We zipped across Highway 93 and soon made our gallant crossing of Boulder Dam. That 1965 Caddie's brakes gave us all a thrill that I personally didn't need. How much further would it be? Hey, look! There's the lights. I can pull the trailer from here by hand.

"Alright," said the pullee. "Where do you want to put your trailer?"

Oh boy! Thinking only of getting to town, I'd failed to approach the problem of parking my metal, horseless carriage.

"Why don't you just head towards the Strip and I'll figure out a good place," I sputtered hesitantly.

After I gave the pullee directions to the Stardust and led him across the street to the Silver City parking lot, we finally arrived at touchdown. Hallelujah! I was alive and still had my equipment! A miracle indeed!

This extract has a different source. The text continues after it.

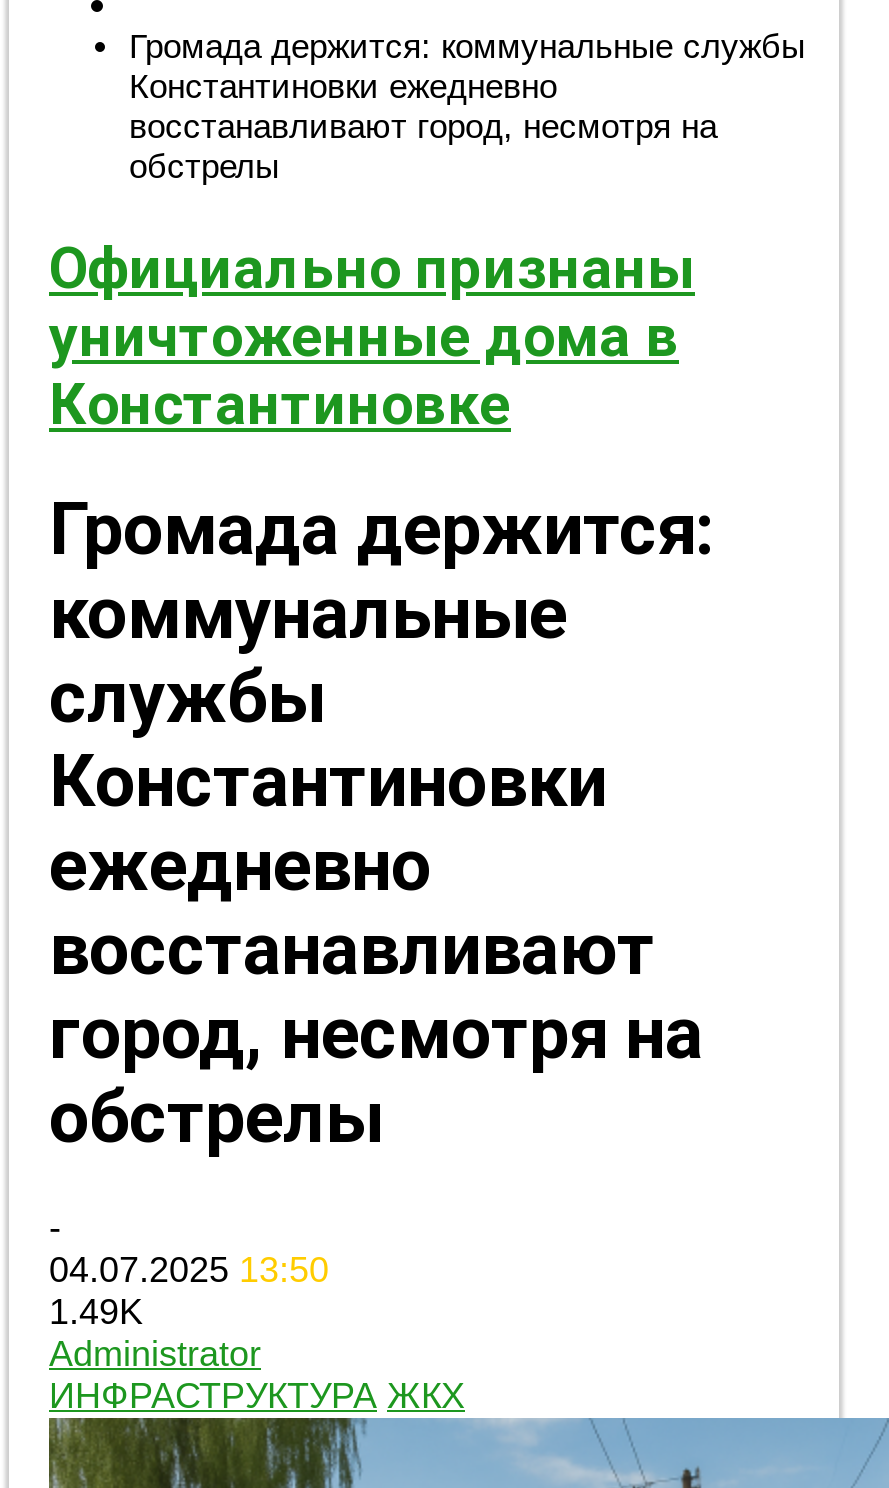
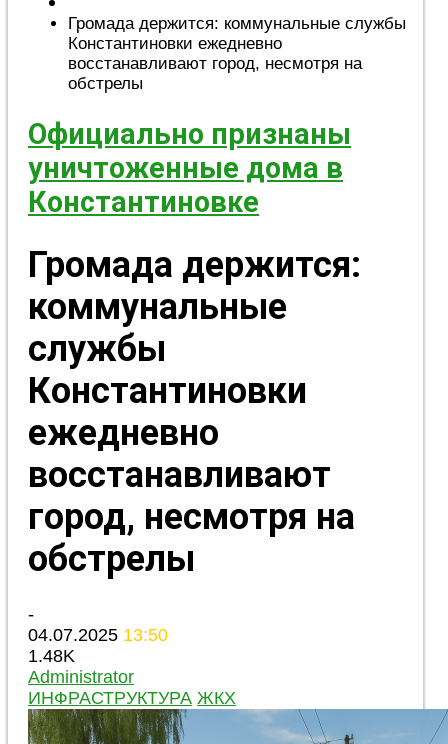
- 1.49K
+ 1.48K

Just because I was broke and walking, there was no reason to be concerned. I knew in a week I'd have a new paycheck in my hands. A fresh chance to start over had now become a reality.

The pullee wished to gamble a bit and I agreed to baby sit his 16 year old after unhitching the trailer. I carted the kid over to Circus Circus and later met the pullee back at the car. Mr. Rent-A-Mule and his obviously adopted son dropped me at the motel downtown and I haven't seen them since. Good-bye, Ashfork!

Oh, no! How can I sleep? I just realized that when the pullee tells the Shell Memorial warriors the exact location of where I'm staying, I could be in for a visit. You can't be too cautious, you know. And I know I'll rest better after I brace this chair against the door knob. Wait a minute! I'll bet the pullee's on the phone right now to Ashfork giving them directions. What if they followed us up to Vegas? Let me just peek out the blinds.